AFTER THIS CLASS YOU’LL BE ABLE TO:

  • Shoot a variety of 360 degree panoramas (skylines, landscapes, vertical and horizontal) with the final print in mind
  • Stitch your images together to create a panorama with Adobe Photoshop and Lightroom
  • Print large images to sell or display in your home

ABOUT MIKE’S CLASS:

From the skylines of New York and Los Angeles to Switzerland's mountainous backdrop, some scenes are just too spectacular to fit inside a 3:2 frame. Being surrounded by and immersed in a beautiful vista is part of the joy of being a photographer -- but how do you capture what it feels like to stand there in person inside a single image? Panoramas capture that feeling of wonder and squeeze it into the limited form of a two-dimensional print.

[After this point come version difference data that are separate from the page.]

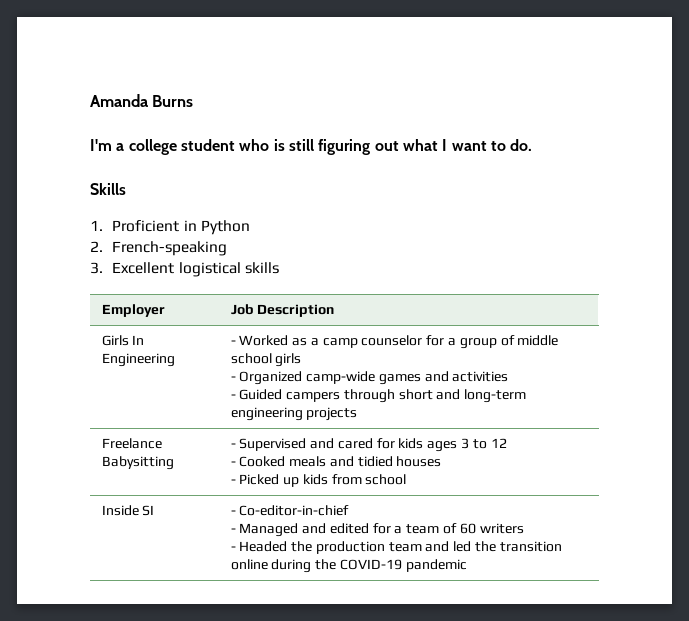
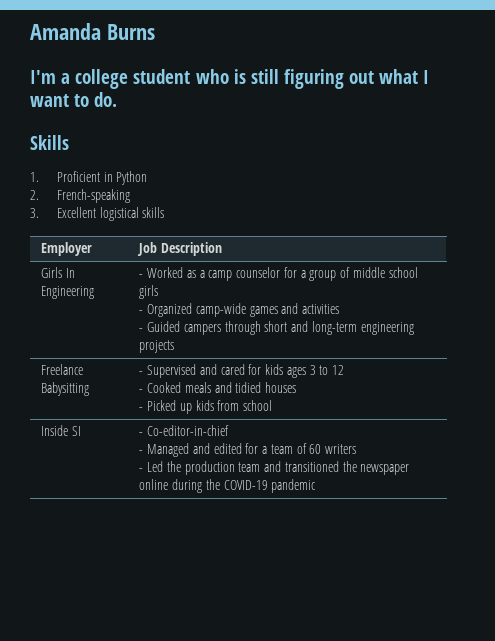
[239,541,288,552] Headed -> [146,461,163,472] Led
[453,541,562,552] led the transition -> [284,461,410,475] transitioned the newspaper

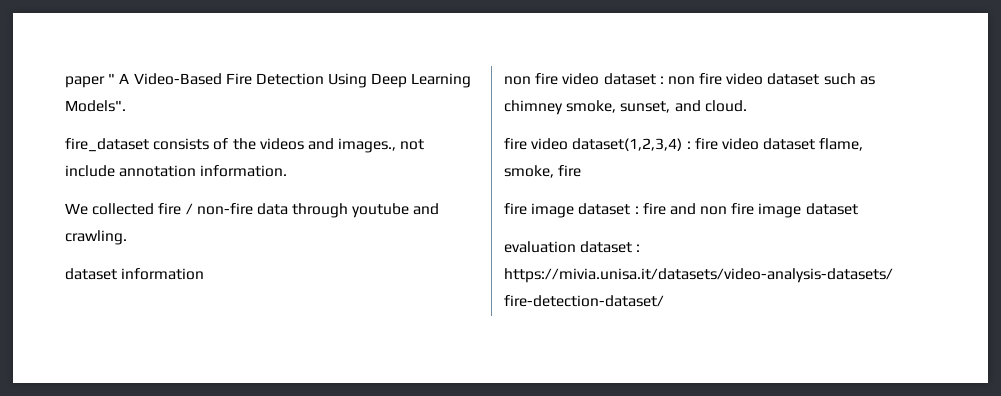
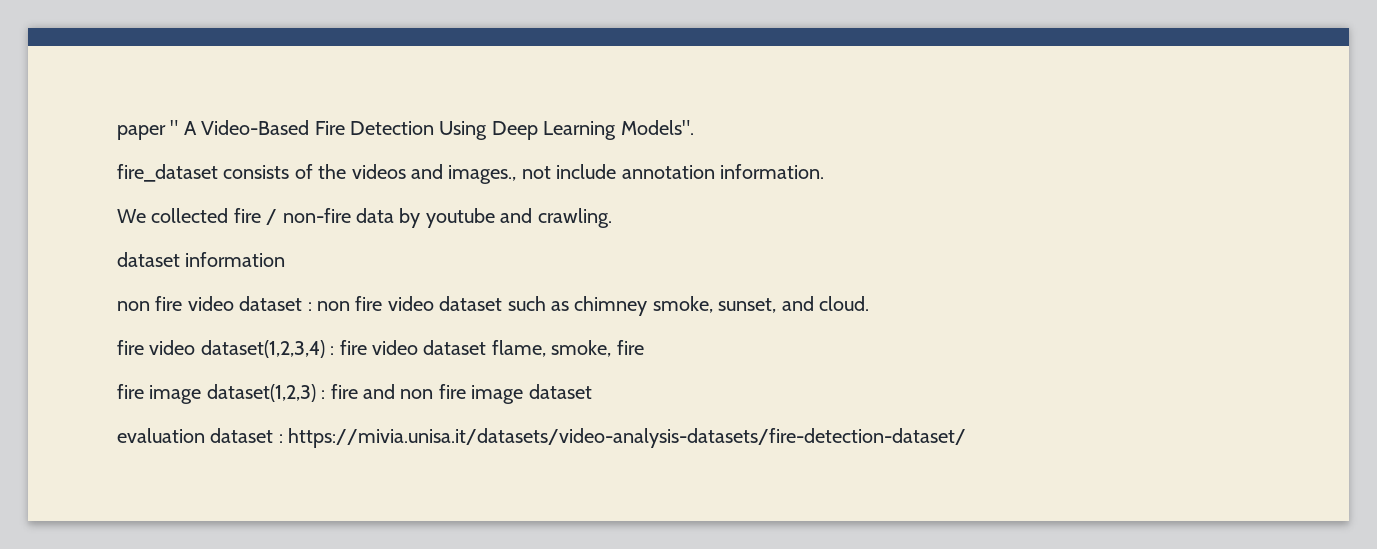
[292,203,349,218] through -> [399,208,421,228] by
[578,203,631,215] dataset -> [206,384,316,402] dataset(1,2,3)

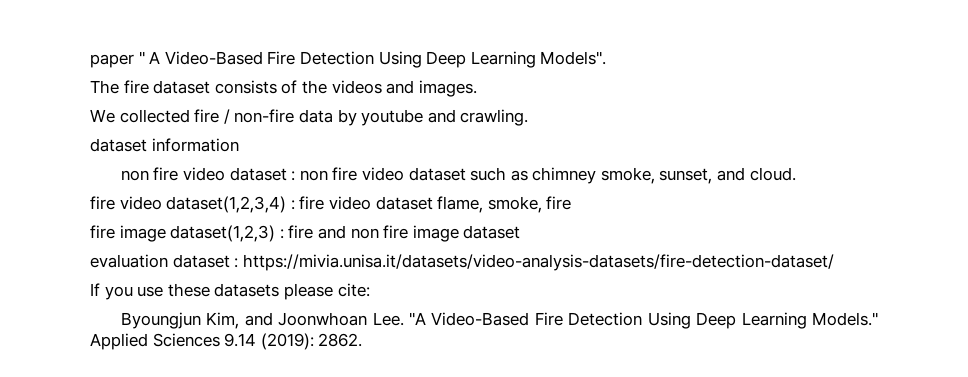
[117,164,218,182] fire_dataset -> [90,80,211,94] The fire dataset
[448,164,824,184] images., not include annotation information. -> [418,80,477,97] images.
(967, 438) none -> [90,283,370,300] [120,312,878,329] [90,333,363,350] // If you use these datasets please cite: // Byoungjun Kim, and Joonwhoan Lee. "A Video-Based Fire Detection Using Deep Learning Models." Applied Sciences 9.14 (2019): 2862.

Take the experience of seeing a magnificent vista or panoramic view home with you. Join Mike Hagen, director of the Nikonians Academy, and learn his techniques for mastering the art of the panorama, without a dedicated panoramic camera. In this class, he will teach you:

Learn everything you need to make a breathtaking panorama from capturing that spectacular view to hanging the panorama above your couch. Shoot dynamic panoramas in the field that fit together easily when stitched in post-processing. Stitch them together with an eye for printing. Get your color toning right to minimize your reprints, and learn how printing can help you notice things that you may miss when the image is in digital format.

WHO THIS CLASS IS FOR:

Adventure, travel and landscape photographers looking to improve their final product, make it print-worthy and potentially sell their work.

SOFTWARE USED:
Adobe Lightroom Classic CC 2016, Adobe Photoshop CC 2015.5

Lessons

  1. Class introduction

    A print is tangible evidence of an experience, as Hagen says, but that doesn't discredit the process of actually taking the shots, editing the images and, yes, finally getting that print. In the first lesson, Hagen walks photographers through what to expect for the class from packing the right gear to perfecting that final print.

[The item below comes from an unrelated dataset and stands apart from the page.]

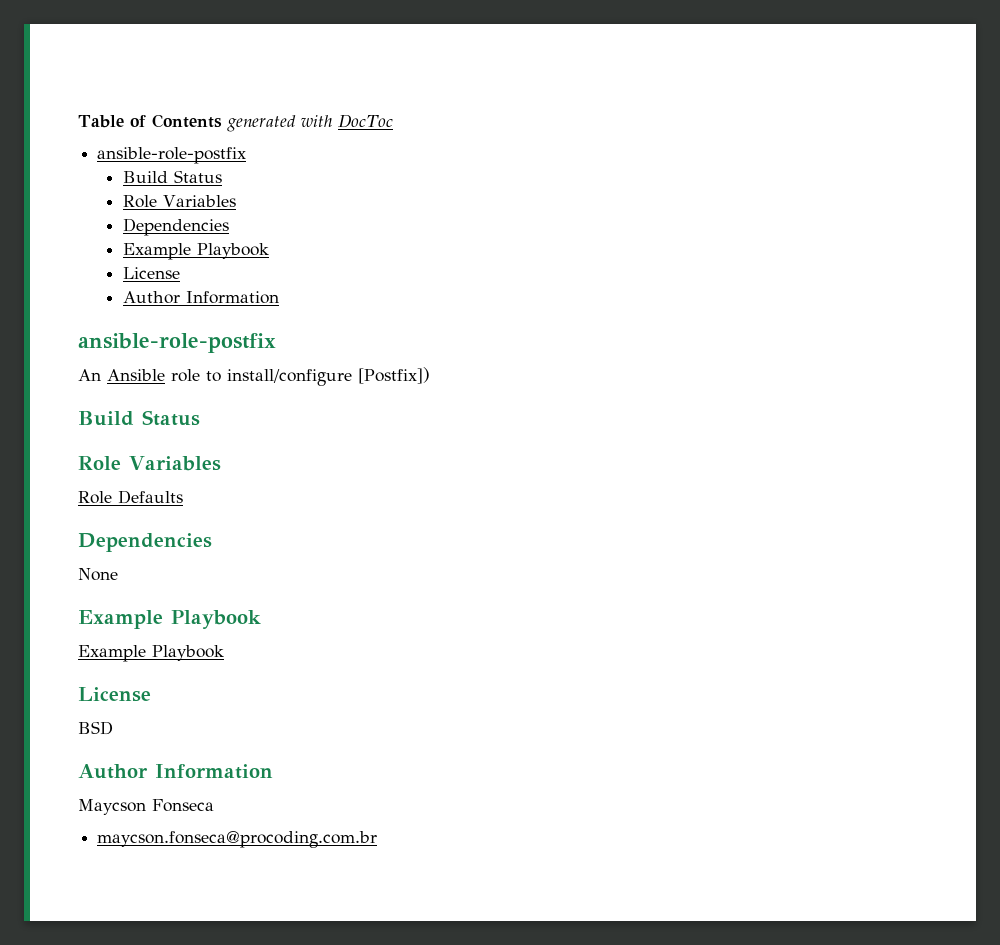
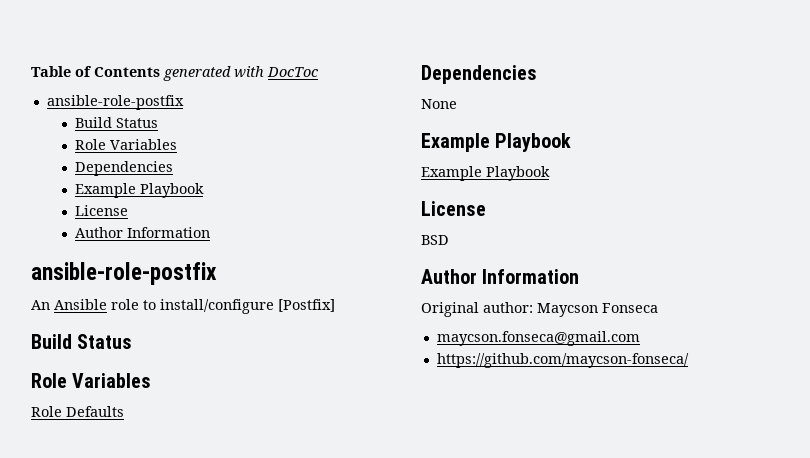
[358,367,430,384] [Postfix]) -> [278,299,335,312] [Postfix]
(273, 771) none -> [421,302,533,317] Original author:
[97,831,378,848] maycson.fonseca@procoding.com.br -> [436,331,640,346] [436,353,689,368] maycson.fonseca@gmail.com // https://github.com/maycson-fonseca/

  2. Field Techniques, Camera & Lens Choices

    Unlike film, you don't need a specialized panoramic camera to create a digital panorama -- just something with some megapixel power. Don't assume that all panoramic views are captured with wide angle lenses, however. While the result is a wide field of view, Hagen explains when he shoots with a 14-24mm lens -- and when he shoots with a 70-200mm or even a 200 to 400mm lens. Discover the right gear for panoramas and why you don't necessarily need the most expensive lenses in this lesson.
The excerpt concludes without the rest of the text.